Background information
- Also known as: El caballero del tango
- Born: Ricardo Tanturi January 27, 1905 Buenos Aires, Argentina
- Origin: Argentina
- Died: January 24, 1973 (aged 67) Buenos Aires, Argentina
- Genres: Tango
- Occupations: Pianist, orchestra conductor, composer

= Ricardo Tanturi =

Argentine musician

Ricardo Tanturi (27 January 1905 - 24 January 1973) (nickname: El caballero del tango) was a piano player, composer and bandleader (tango musical genre) in Argentina during the Golden Age of tango.

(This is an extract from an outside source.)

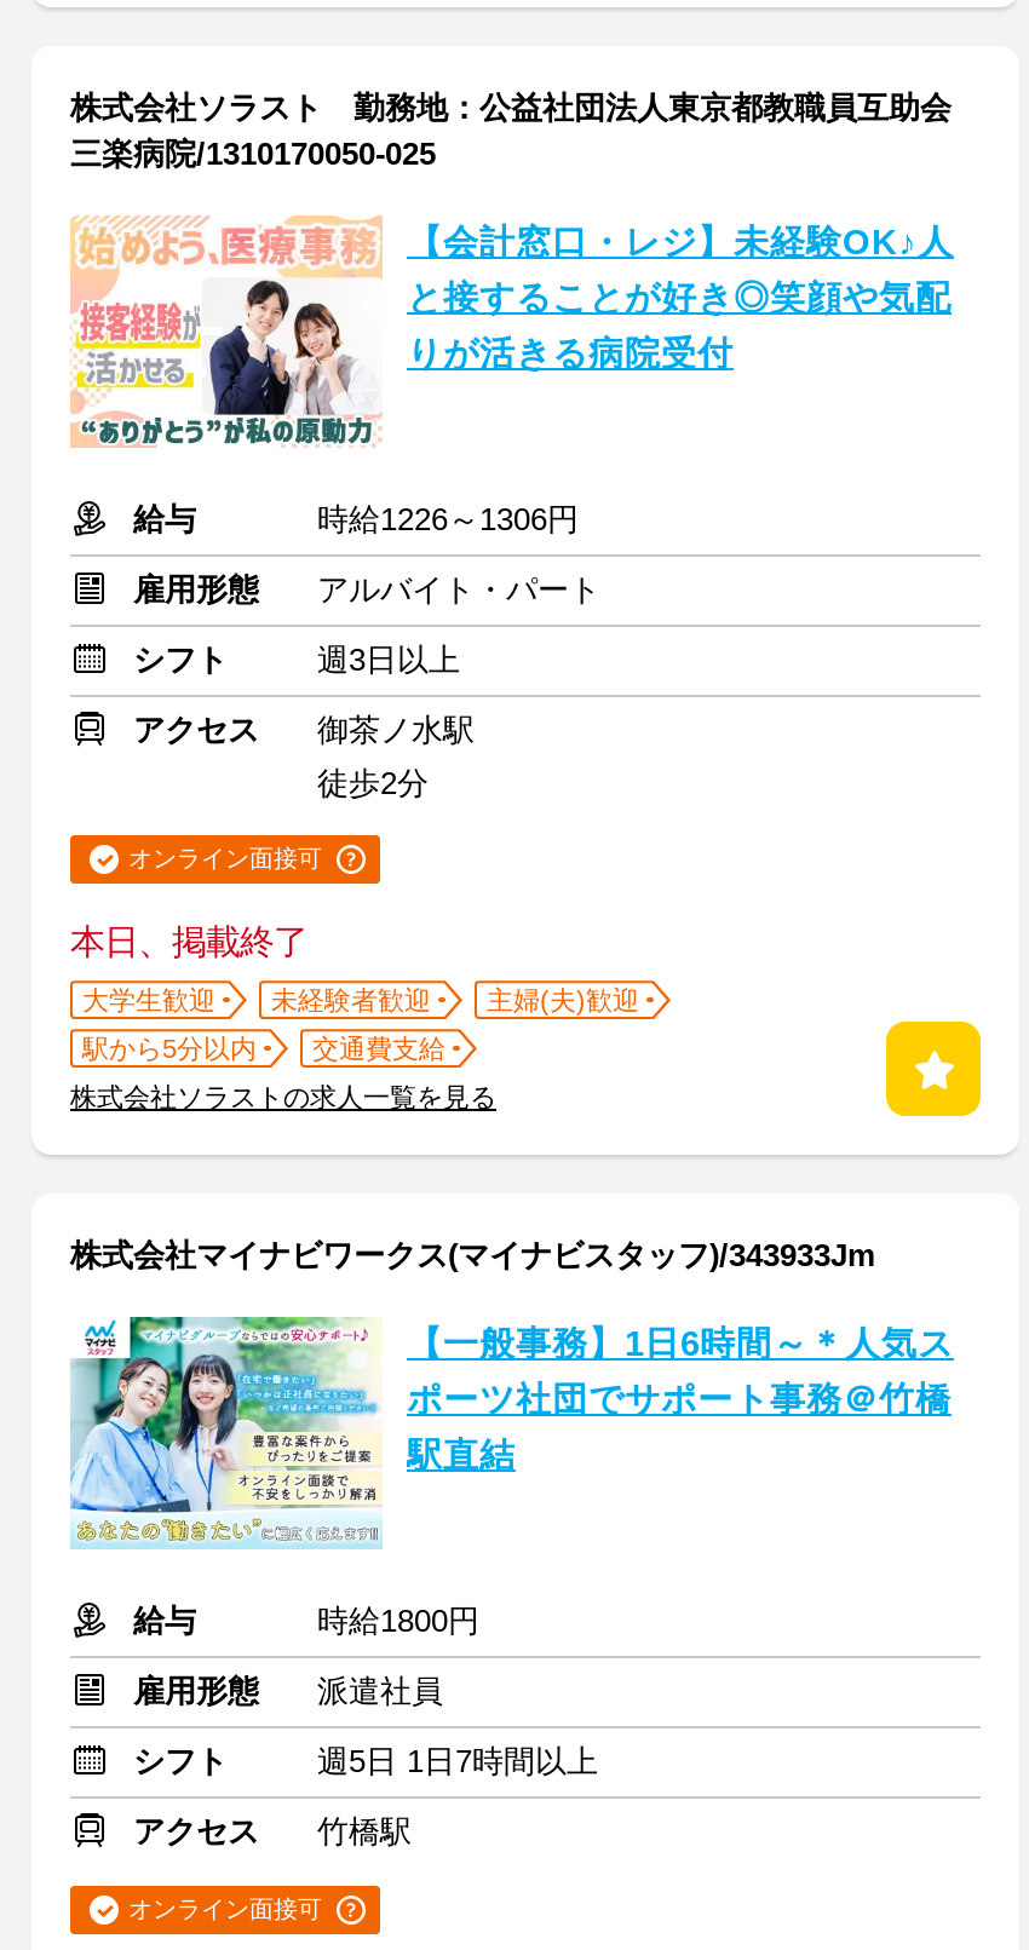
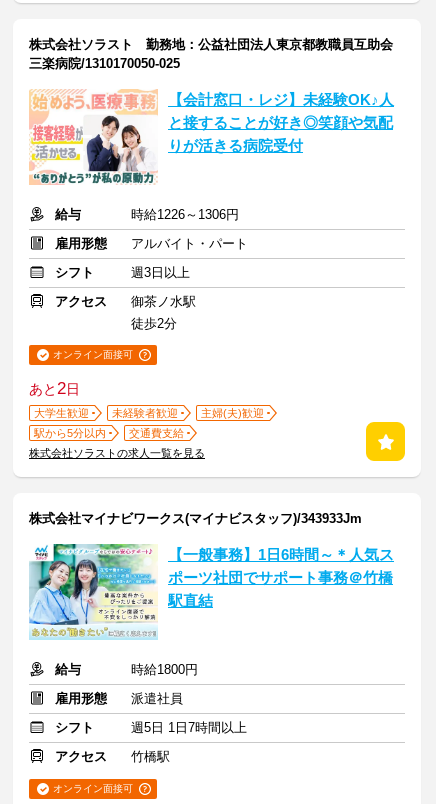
[70,923,307,961] 本日、掲載終了 -> [29,379,80,398] あと2日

Tanturi's first instrument was the violin, but he later switched to piano. Tanturi started his career in 1924, playing piano at clubs, festivals and radio. Tanturi's great success came in 1939 when he invited Alberto Castillo into the orchestra and they created 37 recordings. In 1943 Castillo left the orchestra, and Enrique Campos joined in his place.

== Compositions ==
Tanturi composed the tangos “Amigos presente,” “A otra cosa, che pebeta,” and “Pocas palabras” with lyrics by Enrique Cadícamo; “Sollozo de bandoneón” with Enrique Dizeo; and “Ese sos vos” with Francisco García Jiménez, among other musical works.